Hiro Murai insists he’s just “gotten really lucky” to be where he is today as an executive producer and Emmy winner on “The Bear,” a director on “Barry,” a longtime exec producer and go-to director on “Atlanta” and now an exec producer and director on “Mr. and Mrs. Smith.” A dozen years ago, he had just gotten hired to direct a music video for Donald Glover and his Childish Gambino alter ego when the relationship with Glover led to his career shifting into overdrive. “Donald was doing a rollout for an album and I just happened to meet him and his manager,” Murai explains. “I thought it was going to be a very temporary relationship. because music video directing tends to be that way – but we just immediately clicked.” Then when Glover was developing ‘Atlanta’ a few years later, he insisted to FX that Murai be the director. “I thought that wasn’t going to go well, because it was like, ‘Hey, my buddy’s going to direct my pilot.’ But they trusted our process and our chemistry and our voice together. And we’ve just been working on and off together for the past decade.”
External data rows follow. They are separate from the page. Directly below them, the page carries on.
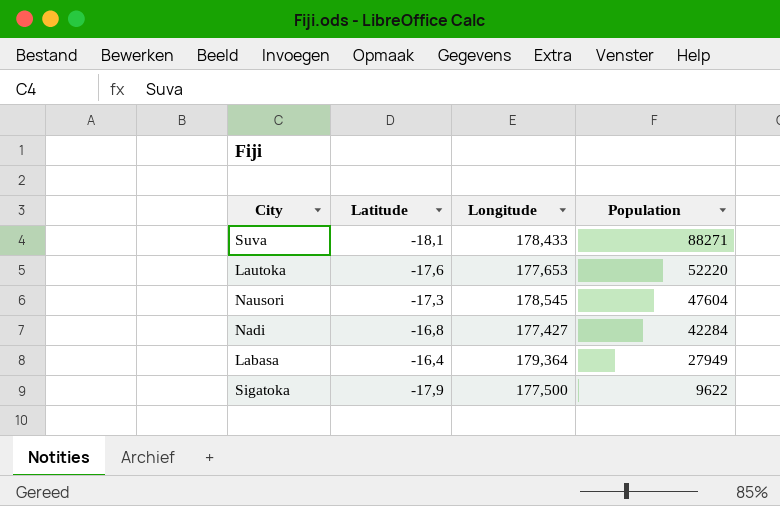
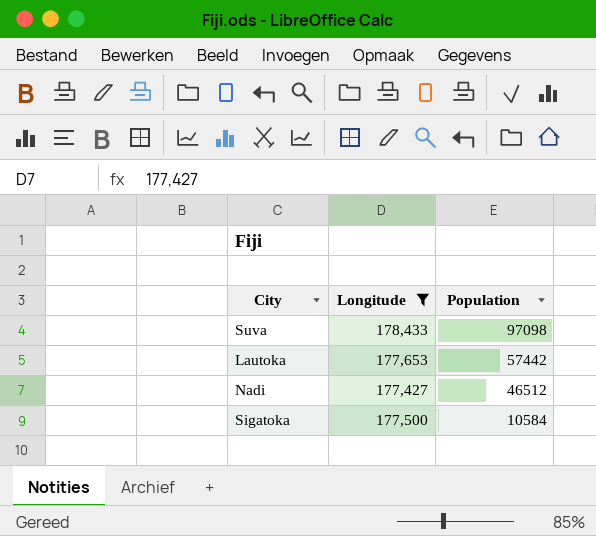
filter: none -> Longitude <= 178,433
column Latitude | position: 2 -> none
Suva | Population: 88271 -> 97098
Lautoka | Population: 52220 -> 57442
Nadi | Population: 42284 -> 46512
Sigatoka | Population: 9622 -> 10584

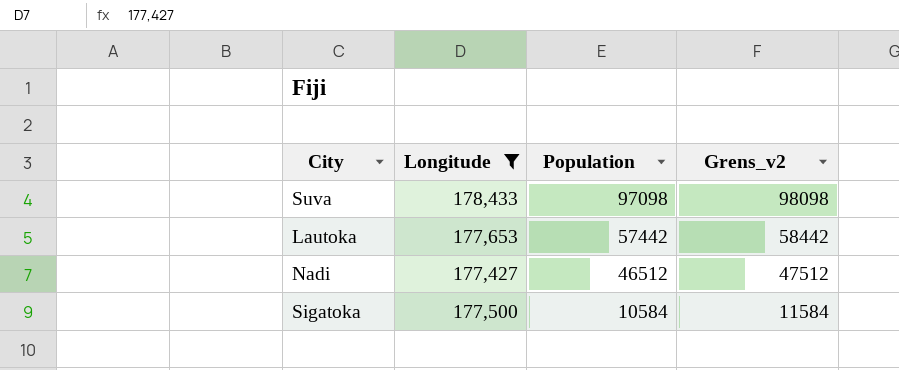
column Grens_v2 | formula: none -> [Population] + 1000

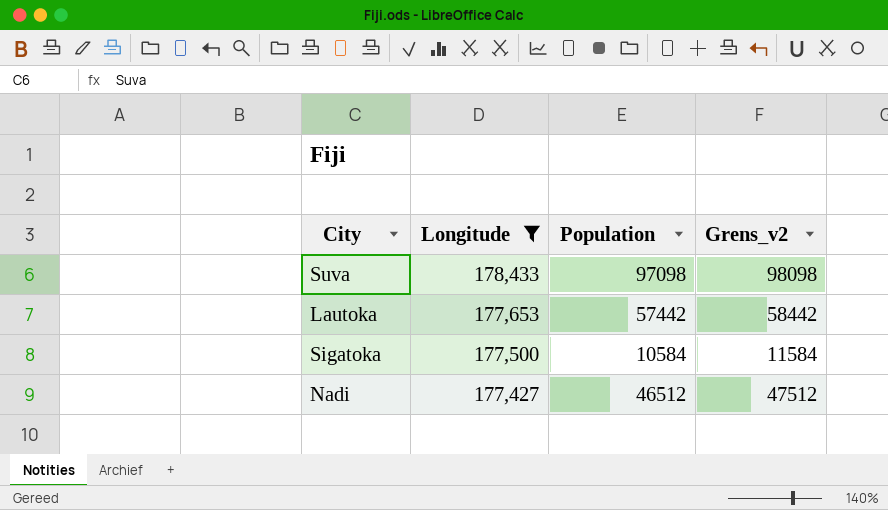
row order: Population descending -> Longitude descending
Murai spoke to Gold Derby as part of our “Meet the Emmy Nominees” TV directors panel. Watch our exclusive video interview above.
Indeed, Murai would go on to direct 26 episodes of “Atlanta.” And when Glover was putting together “Mr. and Mrs. Smith” for Amazon Prime, he approached Murai to be part of the production team and direct the first two episodes as well. It made plenty of sense, not only because Glover and Murai had such a great working relationship but because Murai’s television career had further blossomed in associations with “The Bear” and “Barry” not to mention the miniseries “Station Eleven.” As for his humble claim of merely getting lucky, Murai insists, “I just happened to be around people who were like-minded and wanted to play with the TV medium. There was something especially exciting a couple of years ago where people were really playing with the half-hour format, turning shows into dramas. I just happened to be around a bunch of people who felt the same way and was just lucky to be invited.”
He calls his time on “Atlanta,” his first foray into long-form narrative, “a learning experience. We were aiming for something really specific tonally that we were developing on the short-form side. I knew enough to trust the chemistry that me and Donald had, and this surrealist, mundane sort of tone that we were both attracted to was really important for the show. That was the north star, and everything else I just learned on the job, fortunately.”
In terms of the first-year spy thriller “Mr. and Mrs. Smith,” on which Glover is at once co-creator (with Francesca Sloane), co-producer, co-writer and star with Maya Erskine, Murai notes that a lot of the crew carried over from “Atlanta” and that it all felt weirdly familiar. “Too familiar,” Murai offers. “We kept calling Donald by his ‘Atlanta’ character name the first couple of weeks. We kept reminding ourself that he wasn’t ‘Earn,’ he was ‘John’.” Once everyone got that straight, it was a labor of love for Murai working on the series. “I especially loved working with Maya,” he says. “I knew she was a terrific actress from her work in ‘PEN15,’ but I was really blown away just from day one. She just clicked in immediately. It was just such a pleasure, honestly.”
Working on the pilot episode of the show, for which Murai received his Emmy directing nomination, was somewhat more of a challenge. “It’s more complicated in the beginning because you’re really mind of finding your sea legs, but also, there’s a lot of joy in the exploration and the finding, especially for a show like ‘Mr. and Mrs. Smith.’ It could have been so many different things tonally, especially given that it came from the idea of a movie initially. Every day, we were kind of chipping away at the tone. And I was lucky enough to be around a bunch of people I’d worked with before, so that was enough of a shorthand that I felt comfortable.”
“Mr. and Mrs. Smith” received 16 Emmy nominations in all for its first season. It streams over Amazon Prime Video.